Клаудия колеблется. Что ж, ладно, пусть так. Прости мне мои прегрешения. Если они у меня есть.
«Верую в Бога Отца, Бога Сына и Духа Святаго…»
Пусть так. Все, что хочешь. Только исполни.
Собраны пожертвования для детей из коптского приюта в Гелиополисе, [63] паства еще раз возносит мольбы («Даруй победу, о Боже, и вразуми врагов наших…») и поднимается на ноги. Шелковые и ситцевые платья, мундиры, летние костюмы выходят из собора и направляются к аллее вдоль Нила. Клаудия быстрым шагом проходит сквозь эту толпу, ни на кого не глядя, и пересекает улицу, чтобы остаться одной. Она направляется к мосту и стоит там несколько минут, глядя поверх реки в сторону Гезиры, на серо-зеленое убранство пальм и казуарин, на блистающую воду и белый серп паруса фелюги. Вот земля, где правит Бог, думает она. Бог, который утолит все печали. И на ум ей приходят новые молитвы. Одним духом поверяет она их пустынному суховею.
63
Один из древнейших городов Египта; расположен к северо-востоку от Каира.
Со своего места Лайза наблюдает за Клаудией, которая вроде бы спит, а может быть, и нет. Тишина. Глаза Клаудии закрыты, но губы раз или два слегка дрогнули. Когда еще Клаудия была такой? Лайза не может вспомнить случая, чтобы мать заболела, обнаружила слабость; видеть ее такой — все равно что смотреть на поваленное дерево, которое росло всю твою жизнь. Лайза не задумывается о развязке: мир, в котором не будет Клаудии, невозможно себе представить. Клаудия просто есть; она всегда была и всегда будет.
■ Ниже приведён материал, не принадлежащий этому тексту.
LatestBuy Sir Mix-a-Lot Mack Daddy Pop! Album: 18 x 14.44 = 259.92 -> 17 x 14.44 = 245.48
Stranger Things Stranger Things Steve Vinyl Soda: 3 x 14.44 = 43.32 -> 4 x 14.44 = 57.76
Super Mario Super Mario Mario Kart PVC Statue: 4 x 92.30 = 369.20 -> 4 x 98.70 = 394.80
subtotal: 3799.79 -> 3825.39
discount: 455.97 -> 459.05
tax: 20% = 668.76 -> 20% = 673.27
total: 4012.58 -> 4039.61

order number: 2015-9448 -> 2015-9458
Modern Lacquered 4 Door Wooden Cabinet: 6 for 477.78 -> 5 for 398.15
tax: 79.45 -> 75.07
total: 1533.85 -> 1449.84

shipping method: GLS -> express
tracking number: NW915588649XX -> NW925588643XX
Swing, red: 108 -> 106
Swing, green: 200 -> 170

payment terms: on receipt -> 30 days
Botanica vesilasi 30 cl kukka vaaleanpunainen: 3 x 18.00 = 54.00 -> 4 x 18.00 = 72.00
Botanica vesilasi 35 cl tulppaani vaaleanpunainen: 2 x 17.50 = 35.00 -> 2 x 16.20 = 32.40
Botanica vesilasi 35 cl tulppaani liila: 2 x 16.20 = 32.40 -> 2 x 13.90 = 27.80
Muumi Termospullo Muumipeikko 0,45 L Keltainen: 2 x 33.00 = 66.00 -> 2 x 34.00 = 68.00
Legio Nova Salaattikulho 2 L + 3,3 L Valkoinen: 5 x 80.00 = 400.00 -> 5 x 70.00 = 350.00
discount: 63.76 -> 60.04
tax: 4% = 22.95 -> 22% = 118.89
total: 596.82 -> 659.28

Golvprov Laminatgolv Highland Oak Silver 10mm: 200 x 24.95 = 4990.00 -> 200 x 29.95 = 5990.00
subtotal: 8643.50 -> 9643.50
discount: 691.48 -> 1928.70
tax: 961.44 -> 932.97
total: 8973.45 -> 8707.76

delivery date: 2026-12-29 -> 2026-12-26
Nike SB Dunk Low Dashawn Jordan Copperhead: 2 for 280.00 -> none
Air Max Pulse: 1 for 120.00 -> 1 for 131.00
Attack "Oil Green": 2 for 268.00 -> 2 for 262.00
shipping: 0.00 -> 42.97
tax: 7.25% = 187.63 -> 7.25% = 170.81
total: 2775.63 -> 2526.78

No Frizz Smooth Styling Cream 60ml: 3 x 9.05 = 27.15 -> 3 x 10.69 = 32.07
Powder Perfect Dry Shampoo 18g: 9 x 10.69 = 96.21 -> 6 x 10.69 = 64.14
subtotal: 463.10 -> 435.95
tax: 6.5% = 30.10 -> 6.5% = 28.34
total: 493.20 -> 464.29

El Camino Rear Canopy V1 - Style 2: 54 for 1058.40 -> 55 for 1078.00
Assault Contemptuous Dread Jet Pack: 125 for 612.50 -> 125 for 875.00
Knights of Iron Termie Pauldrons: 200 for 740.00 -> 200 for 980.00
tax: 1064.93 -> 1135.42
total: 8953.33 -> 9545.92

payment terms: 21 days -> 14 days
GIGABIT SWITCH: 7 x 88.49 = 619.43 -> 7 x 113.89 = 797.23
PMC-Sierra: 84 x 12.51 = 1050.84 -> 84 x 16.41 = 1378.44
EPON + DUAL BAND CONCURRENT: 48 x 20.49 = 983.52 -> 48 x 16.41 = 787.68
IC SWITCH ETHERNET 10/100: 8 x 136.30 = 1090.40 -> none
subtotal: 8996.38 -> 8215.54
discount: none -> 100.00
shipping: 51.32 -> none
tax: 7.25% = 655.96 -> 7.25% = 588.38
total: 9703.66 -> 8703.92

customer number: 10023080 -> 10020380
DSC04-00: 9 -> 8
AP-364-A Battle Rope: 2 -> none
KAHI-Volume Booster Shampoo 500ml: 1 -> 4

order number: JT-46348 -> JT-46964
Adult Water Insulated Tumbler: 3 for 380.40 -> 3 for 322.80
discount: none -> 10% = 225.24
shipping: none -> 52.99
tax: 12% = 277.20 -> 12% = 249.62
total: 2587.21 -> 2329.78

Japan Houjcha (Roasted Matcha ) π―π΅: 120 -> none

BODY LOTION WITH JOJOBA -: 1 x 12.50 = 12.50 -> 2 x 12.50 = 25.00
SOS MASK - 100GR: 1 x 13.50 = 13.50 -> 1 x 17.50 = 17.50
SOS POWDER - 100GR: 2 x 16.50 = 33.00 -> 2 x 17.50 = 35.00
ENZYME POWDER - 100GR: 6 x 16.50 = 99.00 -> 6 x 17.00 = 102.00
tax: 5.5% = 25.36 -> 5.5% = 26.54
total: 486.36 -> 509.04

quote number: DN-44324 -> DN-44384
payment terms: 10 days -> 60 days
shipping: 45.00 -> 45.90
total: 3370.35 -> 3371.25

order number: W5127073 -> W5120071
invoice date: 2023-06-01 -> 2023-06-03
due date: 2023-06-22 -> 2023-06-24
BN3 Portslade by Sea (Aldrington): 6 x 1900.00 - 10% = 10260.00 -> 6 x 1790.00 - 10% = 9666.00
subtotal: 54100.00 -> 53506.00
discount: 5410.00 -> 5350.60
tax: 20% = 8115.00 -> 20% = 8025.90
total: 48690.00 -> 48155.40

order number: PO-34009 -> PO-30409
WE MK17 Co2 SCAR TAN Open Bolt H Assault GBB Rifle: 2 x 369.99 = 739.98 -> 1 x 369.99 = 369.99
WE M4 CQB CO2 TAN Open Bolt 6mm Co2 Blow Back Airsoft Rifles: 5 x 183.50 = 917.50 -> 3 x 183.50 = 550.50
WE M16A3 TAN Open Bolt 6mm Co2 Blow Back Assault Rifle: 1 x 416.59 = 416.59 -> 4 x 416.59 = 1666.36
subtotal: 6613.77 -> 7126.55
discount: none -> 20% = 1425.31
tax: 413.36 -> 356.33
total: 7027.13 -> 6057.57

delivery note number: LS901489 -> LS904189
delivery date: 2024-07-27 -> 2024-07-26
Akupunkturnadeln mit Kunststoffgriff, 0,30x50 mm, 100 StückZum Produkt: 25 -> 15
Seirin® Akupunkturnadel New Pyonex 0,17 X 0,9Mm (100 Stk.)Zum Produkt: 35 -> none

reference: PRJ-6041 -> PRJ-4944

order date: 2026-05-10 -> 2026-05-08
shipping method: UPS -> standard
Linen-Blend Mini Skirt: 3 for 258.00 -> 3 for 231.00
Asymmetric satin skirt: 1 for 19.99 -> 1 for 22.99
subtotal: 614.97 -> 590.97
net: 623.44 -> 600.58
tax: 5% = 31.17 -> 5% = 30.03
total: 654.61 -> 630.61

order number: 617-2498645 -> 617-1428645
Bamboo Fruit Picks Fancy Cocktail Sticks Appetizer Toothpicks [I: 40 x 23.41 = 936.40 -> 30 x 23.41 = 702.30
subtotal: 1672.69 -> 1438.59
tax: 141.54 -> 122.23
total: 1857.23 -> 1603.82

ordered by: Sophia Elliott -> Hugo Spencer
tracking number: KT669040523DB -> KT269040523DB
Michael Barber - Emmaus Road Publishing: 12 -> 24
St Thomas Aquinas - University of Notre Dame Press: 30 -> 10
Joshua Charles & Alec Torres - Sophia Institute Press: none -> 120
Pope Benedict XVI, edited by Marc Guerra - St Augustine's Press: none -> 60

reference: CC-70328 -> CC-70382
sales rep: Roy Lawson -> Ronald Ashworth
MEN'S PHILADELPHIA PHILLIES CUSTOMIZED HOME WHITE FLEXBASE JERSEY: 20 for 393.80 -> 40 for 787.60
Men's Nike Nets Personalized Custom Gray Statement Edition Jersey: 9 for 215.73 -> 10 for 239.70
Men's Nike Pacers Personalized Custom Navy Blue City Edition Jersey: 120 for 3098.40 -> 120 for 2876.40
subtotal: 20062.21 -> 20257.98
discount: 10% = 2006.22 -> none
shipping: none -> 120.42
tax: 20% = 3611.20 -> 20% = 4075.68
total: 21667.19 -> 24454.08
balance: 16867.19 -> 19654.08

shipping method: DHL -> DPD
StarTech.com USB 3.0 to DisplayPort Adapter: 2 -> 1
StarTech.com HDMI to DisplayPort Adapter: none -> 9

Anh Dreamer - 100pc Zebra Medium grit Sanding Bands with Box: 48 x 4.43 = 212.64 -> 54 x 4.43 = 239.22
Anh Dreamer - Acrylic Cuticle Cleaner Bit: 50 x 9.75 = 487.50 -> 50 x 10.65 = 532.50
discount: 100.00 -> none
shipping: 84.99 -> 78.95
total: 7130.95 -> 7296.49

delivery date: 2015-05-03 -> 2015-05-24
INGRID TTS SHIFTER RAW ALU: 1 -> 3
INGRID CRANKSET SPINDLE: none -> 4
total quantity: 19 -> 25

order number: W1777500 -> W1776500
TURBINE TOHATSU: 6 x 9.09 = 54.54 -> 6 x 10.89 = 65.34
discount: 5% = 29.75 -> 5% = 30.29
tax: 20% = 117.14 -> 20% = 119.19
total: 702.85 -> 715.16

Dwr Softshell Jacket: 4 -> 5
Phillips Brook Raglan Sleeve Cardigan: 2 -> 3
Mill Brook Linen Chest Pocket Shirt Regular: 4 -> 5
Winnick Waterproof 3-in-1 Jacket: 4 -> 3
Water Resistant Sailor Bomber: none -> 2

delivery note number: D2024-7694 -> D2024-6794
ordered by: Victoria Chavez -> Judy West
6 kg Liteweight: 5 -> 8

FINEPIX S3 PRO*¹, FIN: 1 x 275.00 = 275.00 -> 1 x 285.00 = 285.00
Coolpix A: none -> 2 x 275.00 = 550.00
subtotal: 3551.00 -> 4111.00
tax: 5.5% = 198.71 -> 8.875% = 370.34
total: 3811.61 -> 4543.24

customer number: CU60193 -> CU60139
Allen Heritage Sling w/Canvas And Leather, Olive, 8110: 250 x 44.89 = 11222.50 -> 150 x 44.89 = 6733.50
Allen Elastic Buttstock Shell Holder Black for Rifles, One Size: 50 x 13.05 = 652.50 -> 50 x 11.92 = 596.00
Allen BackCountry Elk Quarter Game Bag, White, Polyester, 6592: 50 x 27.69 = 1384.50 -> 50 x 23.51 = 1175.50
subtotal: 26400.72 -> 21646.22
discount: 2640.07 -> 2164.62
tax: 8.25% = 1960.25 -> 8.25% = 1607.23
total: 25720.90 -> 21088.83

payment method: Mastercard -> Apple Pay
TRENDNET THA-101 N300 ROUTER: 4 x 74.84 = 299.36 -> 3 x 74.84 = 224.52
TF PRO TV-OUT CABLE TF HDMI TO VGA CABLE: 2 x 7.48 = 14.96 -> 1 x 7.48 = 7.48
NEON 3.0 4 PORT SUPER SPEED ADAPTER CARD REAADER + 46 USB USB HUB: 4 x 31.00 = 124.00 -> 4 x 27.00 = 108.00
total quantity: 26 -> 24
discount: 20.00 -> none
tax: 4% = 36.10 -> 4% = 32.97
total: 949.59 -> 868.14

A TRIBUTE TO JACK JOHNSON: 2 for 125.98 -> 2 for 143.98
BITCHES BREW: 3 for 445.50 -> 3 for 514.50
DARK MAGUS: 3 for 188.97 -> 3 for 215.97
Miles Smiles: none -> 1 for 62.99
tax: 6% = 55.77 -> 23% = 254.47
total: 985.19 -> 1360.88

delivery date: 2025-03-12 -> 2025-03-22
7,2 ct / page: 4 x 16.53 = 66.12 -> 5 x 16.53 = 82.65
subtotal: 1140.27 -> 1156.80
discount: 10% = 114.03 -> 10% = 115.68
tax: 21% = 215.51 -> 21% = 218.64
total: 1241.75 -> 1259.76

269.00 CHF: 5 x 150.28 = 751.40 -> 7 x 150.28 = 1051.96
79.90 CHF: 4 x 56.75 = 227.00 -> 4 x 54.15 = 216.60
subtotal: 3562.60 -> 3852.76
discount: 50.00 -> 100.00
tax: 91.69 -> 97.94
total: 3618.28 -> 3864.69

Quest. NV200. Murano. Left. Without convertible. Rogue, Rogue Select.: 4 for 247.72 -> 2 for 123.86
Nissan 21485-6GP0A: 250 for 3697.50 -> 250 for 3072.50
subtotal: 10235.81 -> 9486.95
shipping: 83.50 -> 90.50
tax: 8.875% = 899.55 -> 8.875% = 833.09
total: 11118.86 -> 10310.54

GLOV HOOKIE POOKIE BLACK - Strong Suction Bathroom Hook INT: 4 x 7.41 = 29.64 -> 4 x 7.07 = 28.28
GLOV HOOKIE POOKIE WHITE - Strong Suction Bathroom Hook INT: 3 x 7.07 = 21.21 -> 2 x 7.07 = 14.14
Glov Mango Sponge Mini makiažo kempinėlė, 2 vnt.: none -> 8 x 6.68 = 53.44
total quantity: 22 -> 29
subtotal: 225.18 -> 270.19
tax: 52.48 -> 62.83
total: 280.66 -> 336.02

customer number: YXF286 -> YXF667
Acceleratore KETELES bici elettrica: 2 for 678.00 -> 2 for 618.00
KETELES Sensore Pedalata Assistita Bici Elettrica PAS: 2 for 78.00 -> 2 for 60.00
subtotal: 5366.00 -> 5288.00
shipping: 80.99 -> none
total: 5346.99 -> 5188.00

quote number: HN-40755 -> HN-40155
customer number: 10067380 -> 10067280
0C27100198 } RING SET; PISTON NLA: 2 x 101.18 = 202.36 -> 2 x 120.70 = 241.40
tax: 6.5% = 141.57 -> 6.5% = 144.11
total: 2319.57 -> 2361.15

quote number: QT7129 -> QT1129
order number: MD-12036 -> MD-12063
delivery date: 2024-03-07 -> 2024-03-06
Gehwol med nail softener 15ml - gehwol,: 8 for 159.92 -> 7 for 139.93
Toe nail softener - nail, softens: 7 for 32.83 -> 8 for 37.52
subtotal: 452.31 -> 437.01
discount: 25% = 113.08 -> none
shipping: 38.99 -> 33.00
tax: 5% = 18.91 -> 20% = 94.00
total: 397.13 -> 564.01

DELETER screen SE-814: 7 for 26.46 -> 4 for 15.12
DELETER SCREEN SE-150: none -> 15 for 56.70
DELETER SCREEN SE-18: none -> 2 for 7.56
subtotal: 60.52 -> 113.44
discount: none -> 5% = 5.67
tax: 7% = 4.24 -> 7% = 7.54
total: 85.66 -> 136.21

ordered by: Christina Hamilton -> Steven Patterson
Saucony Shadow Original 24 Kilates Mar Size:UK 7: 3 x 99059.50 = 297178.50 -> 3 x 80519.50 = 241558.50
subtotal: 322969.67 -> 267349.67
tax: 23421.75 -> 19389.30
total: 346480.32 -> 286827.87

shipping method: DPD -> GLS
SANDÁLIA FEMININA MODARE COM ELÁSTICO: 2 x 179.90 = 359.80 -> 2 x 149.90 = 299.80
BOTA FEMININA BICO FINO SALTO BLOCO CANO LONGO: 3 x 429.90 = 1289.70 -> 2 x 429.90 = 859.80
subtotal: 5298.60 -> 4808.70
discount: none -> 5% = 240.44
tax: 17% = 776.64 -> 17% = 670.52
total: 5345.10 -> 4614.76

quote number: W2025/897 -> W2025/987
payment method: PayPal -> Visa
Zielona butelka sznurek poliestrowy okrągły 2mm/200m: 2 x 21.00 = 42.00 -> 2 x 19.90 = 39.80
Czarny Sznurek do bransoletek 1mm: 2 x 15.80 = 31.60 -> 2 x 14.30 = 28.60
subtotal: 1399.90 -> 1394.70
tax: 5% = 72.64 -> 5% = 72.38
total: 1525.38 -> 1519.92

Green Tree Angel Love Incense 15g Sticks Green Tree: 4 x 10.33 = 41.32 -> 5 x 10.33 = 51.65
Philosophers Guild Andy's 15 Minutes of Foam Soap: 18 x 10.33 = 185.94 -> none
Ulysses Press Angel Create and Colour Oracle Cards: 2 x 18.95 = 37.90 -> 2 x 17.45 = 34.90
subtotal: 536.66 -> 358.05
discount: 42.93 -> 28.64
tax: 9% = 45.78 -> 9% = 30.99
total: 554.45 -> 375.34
Лайза задумывается о любви. Она любит своих сыновей. Она любит своего любовника. Своего мужа она тоже каким-то непостижимым образом любит. Любит ли она Клаудию? И, если уж на то пошло — любит ли ее Клаудия?
Все это вопросы, на которые она не может — или не хочет — ответить. Связь, которая существует между ней и Клаудией, в конце концов, нерасторжима. С нею ничего нельзя поделать, и так было всегда. Она признала это давно, с беспощадной искренностью ребенка.
Лайза читала книги Клаудии; вот мать удивилась бы, узнав об этом. Где-то у Лайзы дома лежал старательно упрятанный коричневый конверт с двумя или тремя газетными фотографиями. Там же была большая статья, посвященная Клаудии. «В профиль» называлась она — и точно, там был профиль Клаудии, не высохший и желтый, как сейчас, а нежный, на фоне бархатного экрана, элегантно повернутый и подсвеченный каким-то умелым фотографом. Автор текста был не так искушен в лести: «Клаудия Хэмптон вызывает оживленные споры. На нее, историка-дилетанта, популяризатора, одни ученые смотрят свысока, другие с жаром доказывают несостоятельность ее теорий. Высокомерие воодушевляет ее: «Они считают, что могут пренебрегать мной лишь на том основании, что мне хватает решимости действовать самостоятельно, не цепляясь за выгоды академического пенсионного страхования. Критика приводит в восторг, ведь она дает ей возможность отыграться: обожаю ломать копья на страницах печатных изданий. Как бы то ни было, победа обычно остается за мной. Она ссылается на спрос, который имеют ее книги. И кто убеждает всех этих людей в том, что необходимо знать и понимать историю? Такие, как я, а не Элтон или Тревор-Ропер». [64] Однако, несмотря на всю браваду, у Клаудии Хэмптон есть уязвимые места. Обозреватели беспрестанно бранят ее за красочное, но, надобно признать, непоследовательное и противоречивое сочинительство. История в стиле техниколор, Элинор Глин [65] исторической биографии, проповеди дилетанта — таковы отзывы критиков о ее творчестве».
64
Авторитетные британские историки XX века.
65
Элинор Глин (1864–1943), одна из создательниц жанра «легкой» женской литературы.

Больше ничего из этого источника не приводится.